Courtesy of Leo Kolivakis

Via Pension Pulse.

Robert Sibley of Postmedia News reports in the Ottawa Citizen, Panel refuses disabled workers’ case:

The Supreme Court failed to serve the “national interest” and thereby jeopardized the disability insurance plans of hundreds of thousands of Canadian workers by refusing to hear a case involving a group of disabled former Nortel employees, says a financial expert.

 

“It was in the national interest to hear the case so that 1.1 million Canadians could be assured their disability insurance plans were protected,” said financial analyst Diane Urquhart. “The Supreme Court of Canada has de facto allowed a court precedent to stand that compromises every health and welfare trust in Canada for disabled insured policyholders.”

 

On Thursday, a three-judge panel of the Supreme Court refused the group’s request for leave to appeal a lower court’s previous decision rejecting the former workers’ attempt to challenge a court-approved settlement of Nortel’s restructuring.
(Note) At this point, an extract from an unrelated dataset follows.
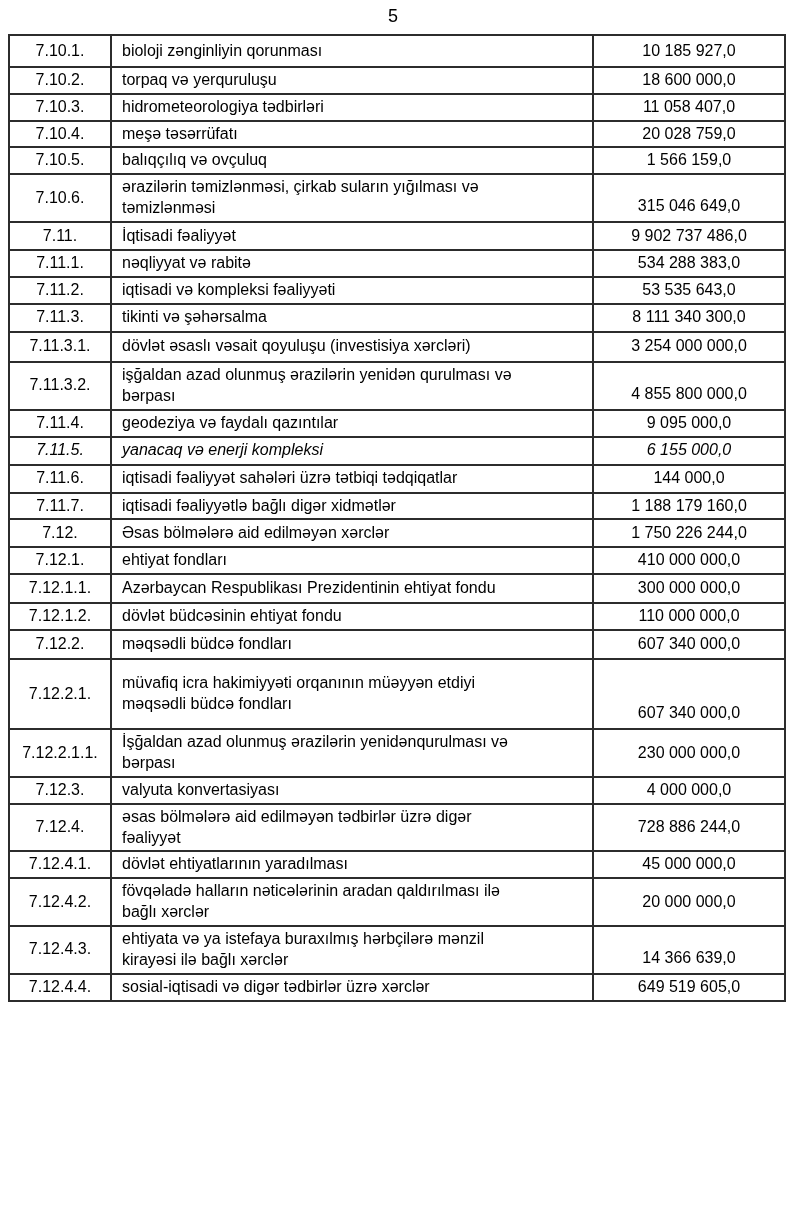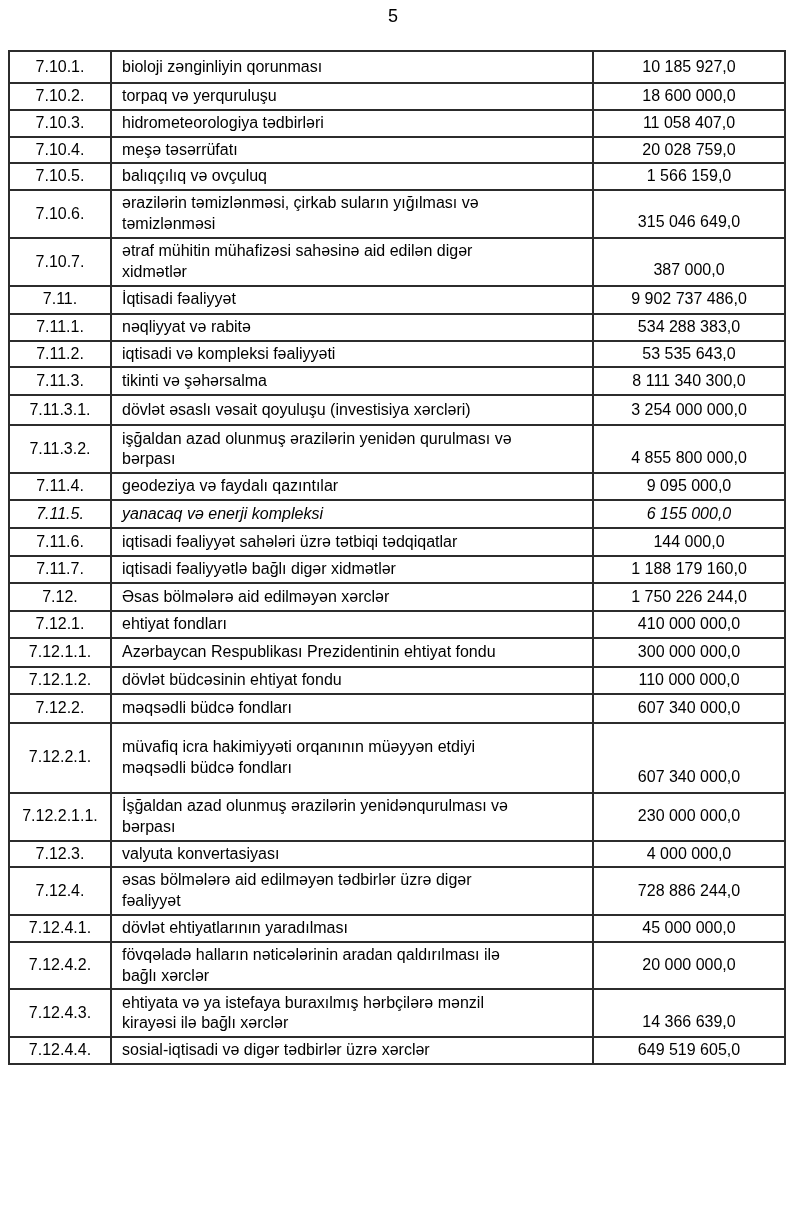"7.10.1." table.budget { top: 50px -> 34px }
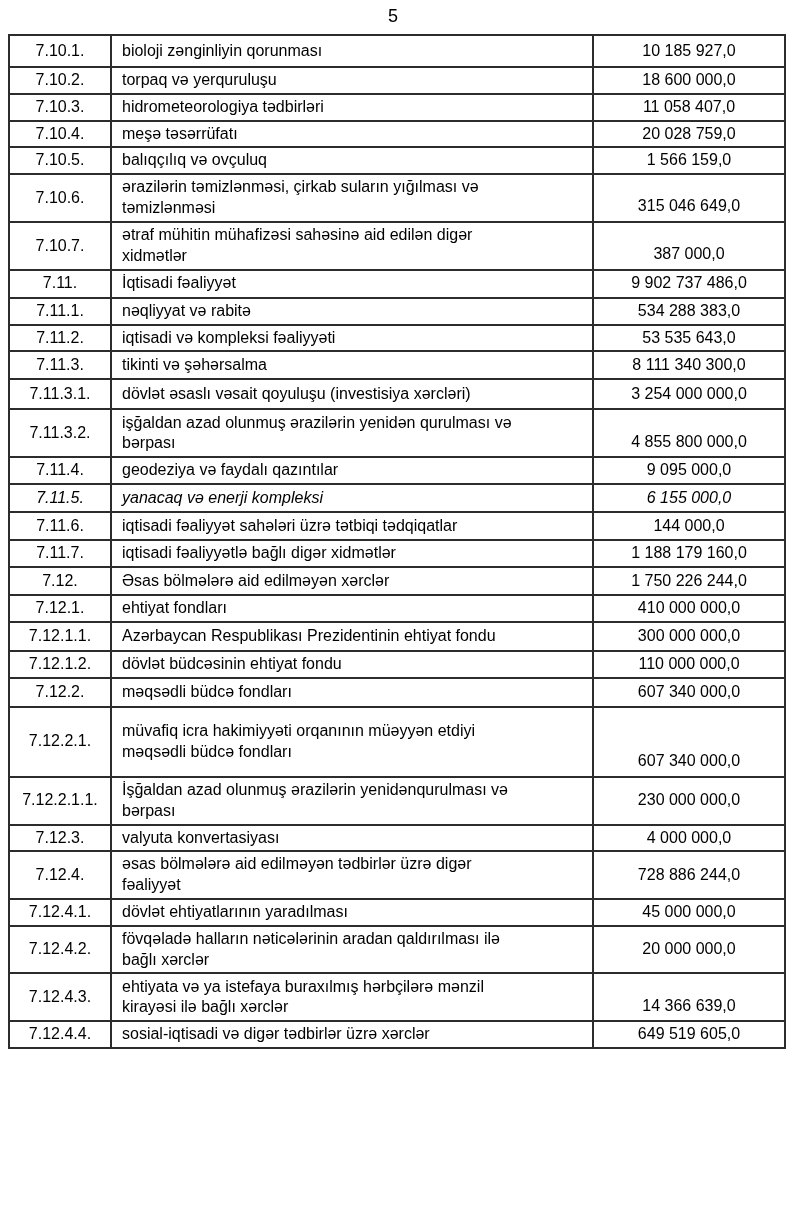"7.10.7." tr.vb { html: <tr> <td>7.10.7.</td> <td>ətraf mühitin mühafizəsi sahəsinə aid edilən digər xidmətlər</td> <td>387 000,0</td> </tr> -> none }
As is customary, the panel did not provide a reason for why the court wouldn’t hear the group’s appeal.

 

Last June, a group of about 40 disabled Nortel employees workers lost its bid to extend benefits being terminated at the end of 2010 under a restructuring plan that involved the allocation of funds in Nortel’s Health and Welfare Trust. The restructuring plan, approved by Ontario Superior Court Judge Geoffrey Morawetz, called for future pensioner life benefits to be included in distributions of the trust.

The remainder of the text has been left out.